═══ DATA EXTRACTS
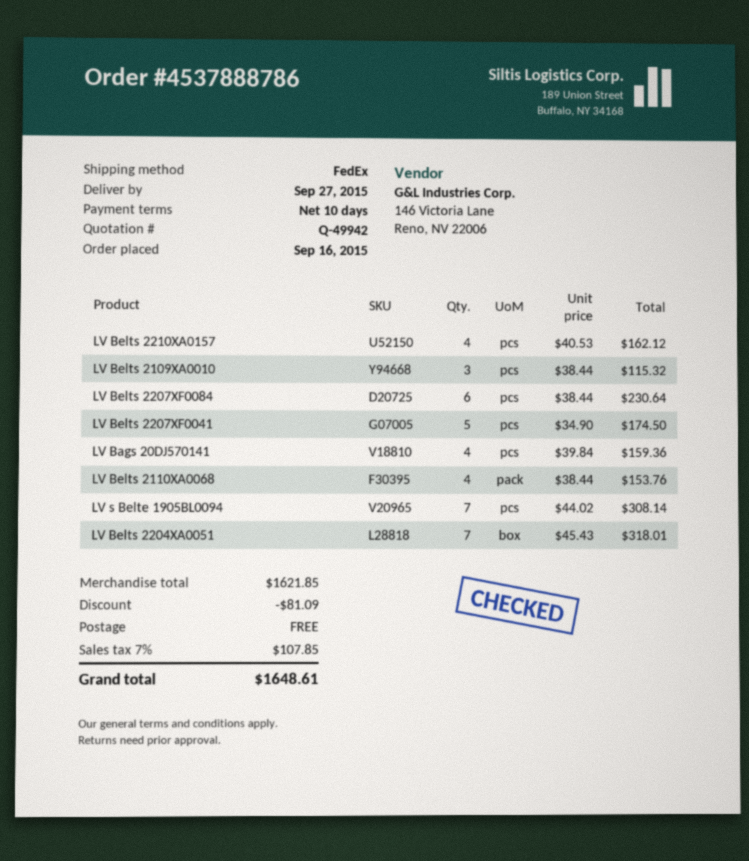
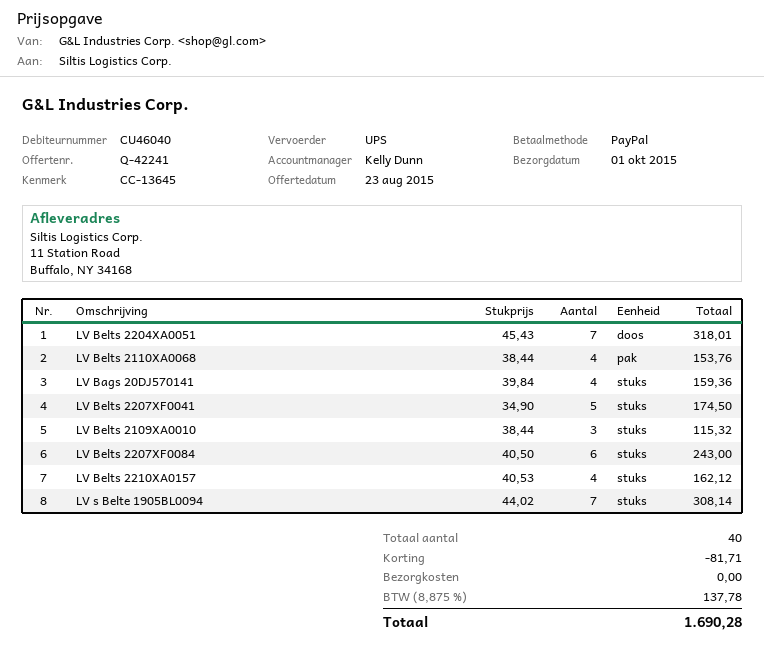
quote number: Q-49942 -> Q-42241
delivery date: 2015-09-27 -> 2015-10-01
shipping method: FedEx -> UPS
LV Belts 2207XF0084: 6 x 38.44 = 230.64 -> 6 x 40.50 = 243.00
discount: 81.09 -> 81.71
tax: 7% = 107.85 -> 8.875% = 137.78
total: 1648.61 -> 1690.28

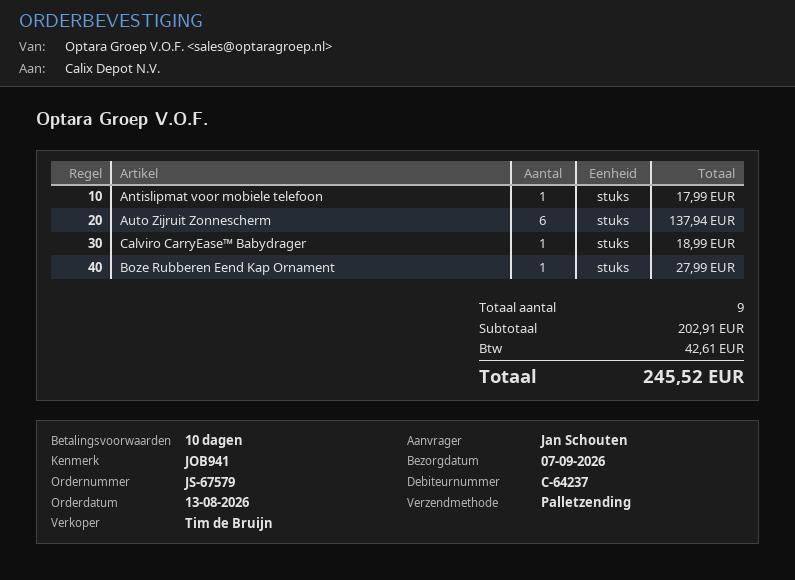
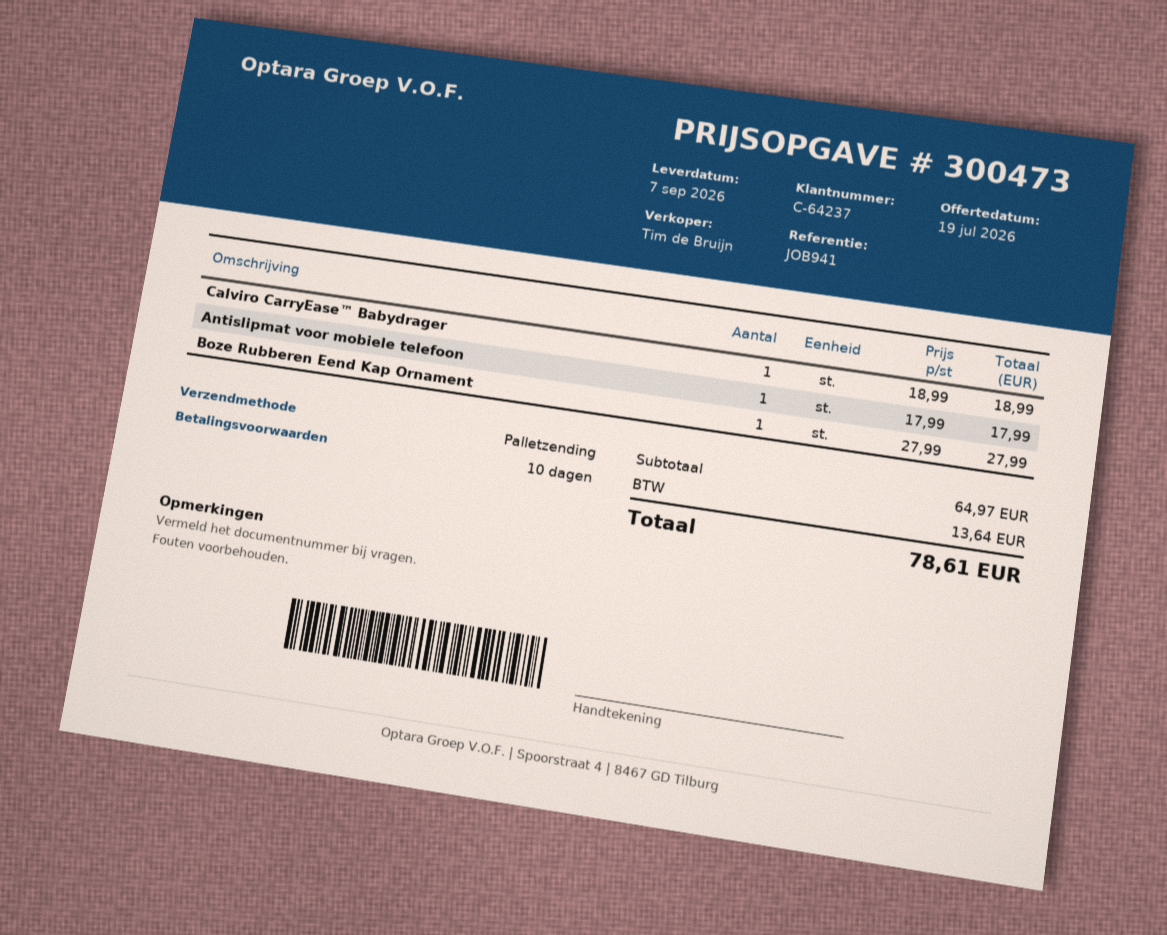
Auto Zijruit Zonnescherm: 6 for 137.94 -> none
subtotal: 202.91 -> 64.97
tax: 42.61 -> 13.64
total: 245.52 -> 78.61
══════
REQUIRED ACTION
Every record above should be set down exactly, with the pictures left out.

OUTPUT OF THE EXERCISE
quote number: Q-49942 -> Q-42241
delivery date: 2015-09-27 -> 2015-10-01
shipping method: FedEx -> UPS
LV Belts 2207XF0084: 6 x 38.44 = 230.64 -> 6 x 40.50 = 243.00
discount: 81.09 -> 81.71
tax: 7% = 107.85 -> 8.875% = 137.78
total: 1648.61 -> 1690.28

Auto Zijruit Zonnescherm: 6 for 137.94 -> none
subtotal: 202.91 -> 64.97
tax: 42.61 -> 13.64
total: 245.52 -> 78.61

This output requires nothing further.